(Screenshot and code edit data)
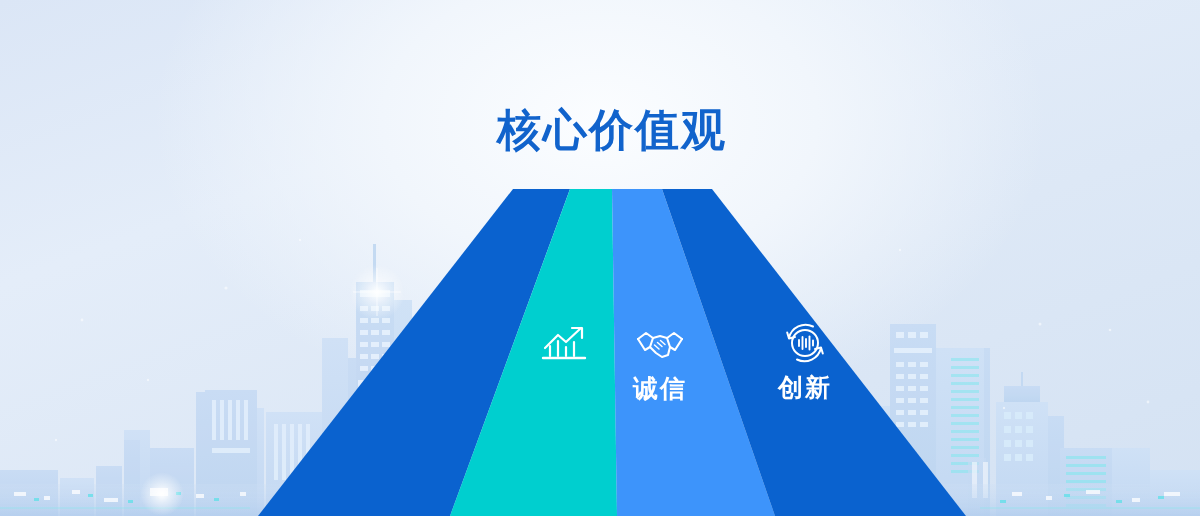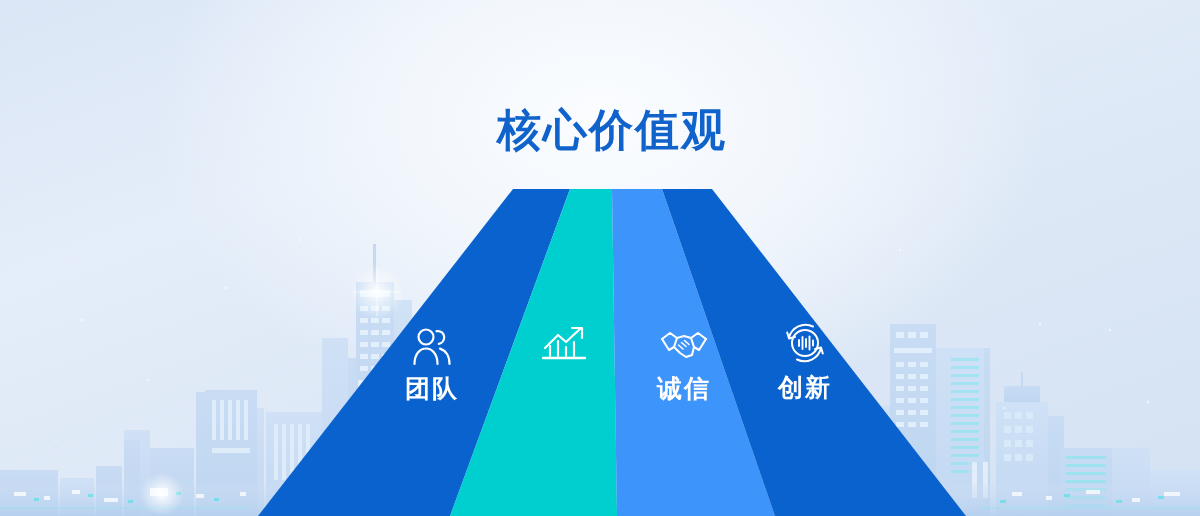--- a/index.html
+++ b/index.html
@@ -45,21 +45,21 @@
   .band-label {
     margin-top:10px;
     font-size:25px;
     font-weight:bold;
     letter-spacing:2px;
     line-height:1;
     color:#ffffff;
   }
   #c-team    { left:372px; top:322px; }
   #c-perf    { left:505px; top:320px; }
-  #c-integ   { left:624px; top:322px; }
+  #c-integ   { left:600px; top:322px; }
   #c-innov   { left:745px; top:321px; }
 </style>
 </head>
 <body>
 
 <div id="stage">
 
   <svg id="bg-svg" viewBox="0 0 1200 516">
     <defs>
       <linearGradient id="bldg" x1="0" y1="0" x2="0" y2="1">
@@ -306,31 +306,20 @@
 
     <polygon points="513,189 570,189 450,516 258,516" fill="#0a62cf"></polygon>
 
     <polygon points="570,189 612,189 617,516 450,516" fill="#00cfcf"></polygon>
 
     <polygon points="612,189 662,189 775,516 617,516" fill="#3d94fb"></polygon>
 
     <polygon points="662,189 712,189 966,516 775,516" fill="#0a62cf"></polygon>
   </svg>
 
-  <div class="band-content" id="c-team">
-    <div class="band-icon">
-      <svg width="42" height="40" viewBox="0 0 42 40">
-        <circle cx="15" cy="11" r="7.5" fill="none" stroke="#fff" stroke-width="2.2"></circle>
-        <path d="M3.5 38 C3.5 27.5 9.5 22.5 15 22.5 C20.5 22.5 26.5 27.5 26.5 38" fill="none" stroke="#fff" stroke-width="2.2" stroke-linecap="round"></path>
-        <path d="M25.5 5.2 C29.6 4.4 33.2 7.2 33.2 11.2 C33.2 14.6 30.8 17.3 27.8 17.8" fill="none" stroke="#fff" stroke-width="2.2" stroke-linecap="round"></path>
-        <path d="M29 22.6 C34.2 24.2 38.5 29.4 38.5 38" fill="none" stroke="#fff" stroke-width="2.2" stroke-linecap="round"></path>
-      </svg>
-    </div>
-    <div class="band-label">团队</div>
-  </div>
 
   <div class="band-content" id="c-perf">
     <div class="band-icon">
       <svg width="48" height="42" viewBox="0 0 48 42">
         <path d="M4 26 L17 13 L25 20 L40 6" fill="none" stroke="#fff" stroke-width="2.2" stroke-linecap="round" stroke-linejoin="round"></path>
         <polyline points="31,6 41,6 41,16" fill="none" stroke="#fff" stroke-width="2.2" stroke-linecap="round" stroke-linejoin="round"></polyline>
         <line x1="9" y1="24" x2="9" y2="34" stroke="#fff" stroke-width="2.2" stroke-linecap="round"></line>
         <line x1="17" y1="19" x2="17" y2="34" stroke="#fff" stroke-width="2.2" stroke-linecap="round"></line>
         <line x1="25" y1="25" x2="25" y2="34" stroke="#fff" stroke-width="2.2" stroke-linecap="round"></line>
         <line x1="33" y1="20" x2="33" y2="34" stroke="#fff" stroke-width="2.2" stroke-linecap="round"></line>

• Exercise goal
Wherever the word "perf" appears in the records above, copy that line.

• Response to this exercise
   #c-perf    { left:505px; top:320px; }
   <div class="band-content" id="c-perf">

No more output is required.